And so it went on in the tainted, stricken place until the living were
not enough to bury the dead, or to do more than carry food and water to
the sick.

It would seem that about twelve years before a philanthropic American
enthusiast, armed with a letter of recommendation from whoever at that
date was President of Mexico, and escorted by a small guard, descended
upon San Jose to vaccinate it. For a few days all went well, for the
enthusiast was a good doctor, who understood how to treat ophthalmia and
to operate for squint, both of which complaints were prevalent in San
Jose. Then his first vaccination patients developed vesicles, and the
trouble began. The end of the matter was that the local priests, a very
ignorant class of men, interfered, declaring that smallpox was a trial
sent from Heaven which it was impious to combat, and that in any case
vaccination was the worse disease of the two.

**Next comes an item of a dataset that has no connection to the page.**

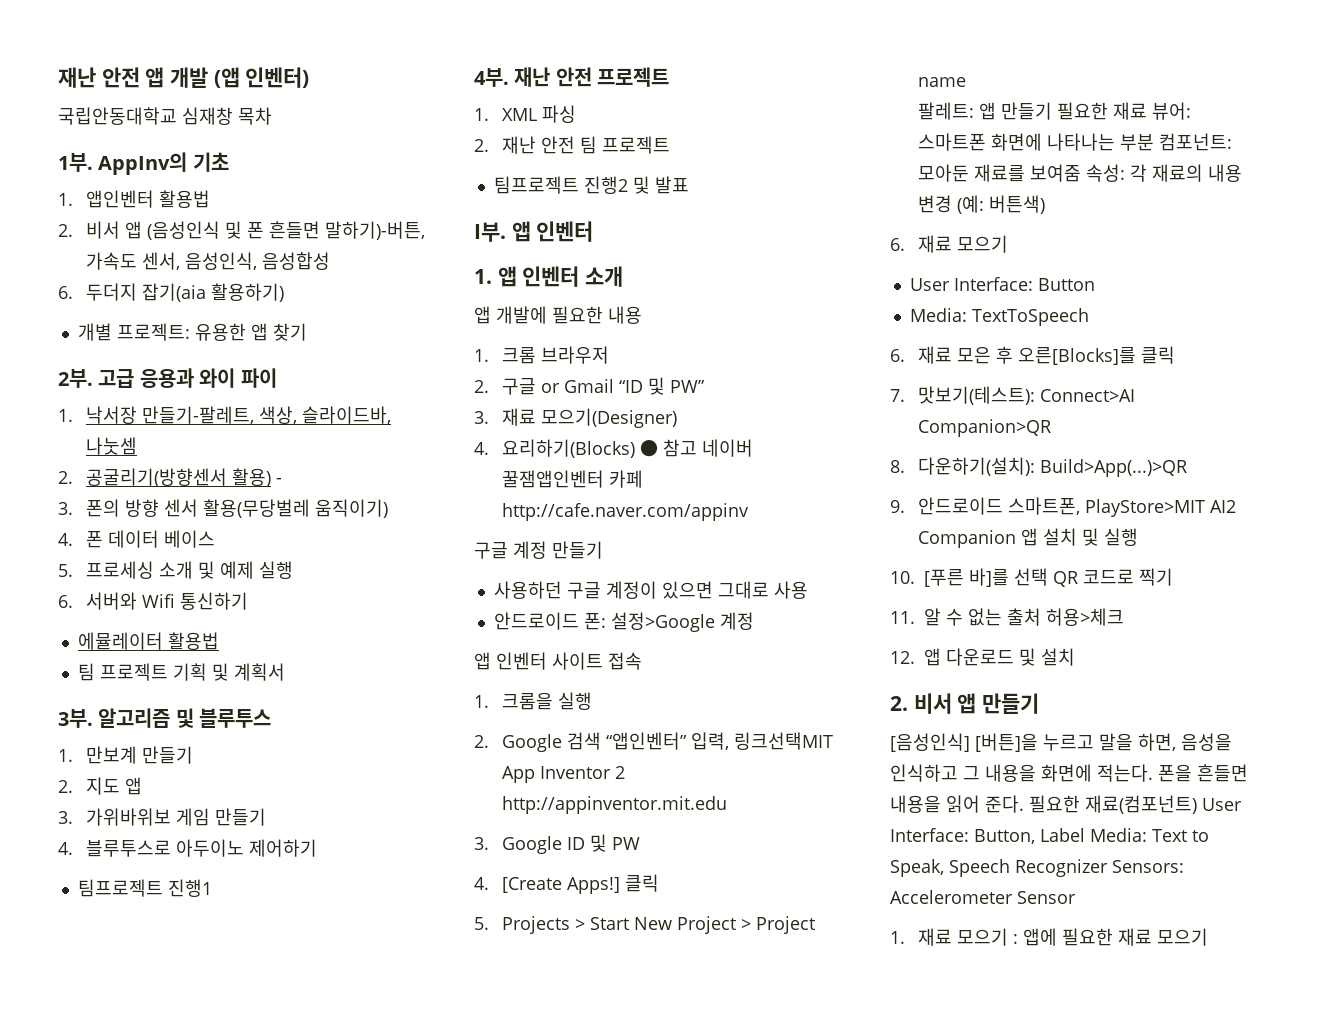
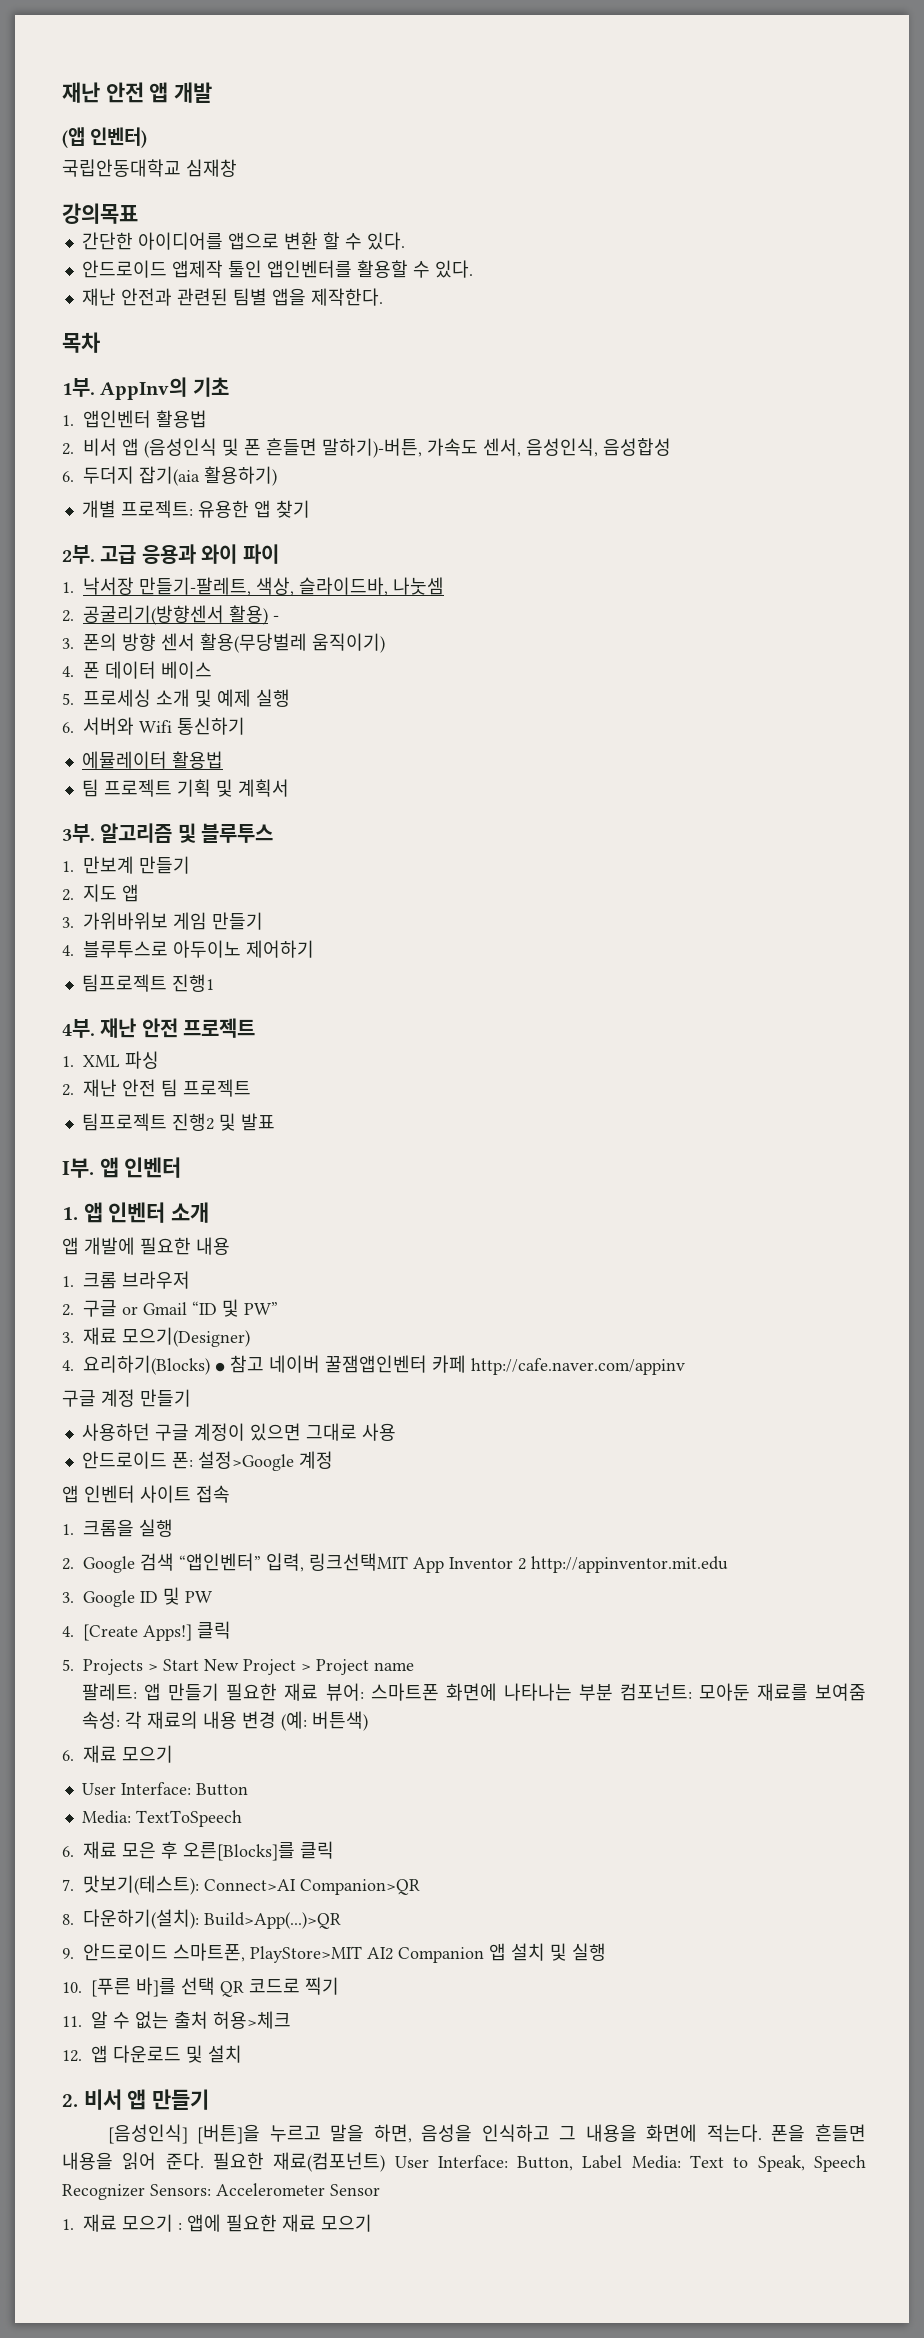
(209, 77) none -> (213, 92) //
(233, 116) none -> [62,203,138,224] [81,232,405,250] [81,260,473,278] [81,288,383,306] // 강의목표 // 간단한 아이디어를 앱으로 변환 할 수 있다. // 안드로이드 앱제작 툴인 앱인벤터를 활용할 수 있다. // 재난 안전과 관련된 팀별 앱을 제작한다. //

As the _viruela_ had scarcely visited San Jose within the memory of man
and the vesicles looked alarming, the population, true children of the
Church, agreed with their pastors, and, from purely religious motives,
hooted and stoned the philanthropic "Americano" and his guard out of the
district. Now they and their innocent children were reaping the fruits
of the piety of these conscientious objectors.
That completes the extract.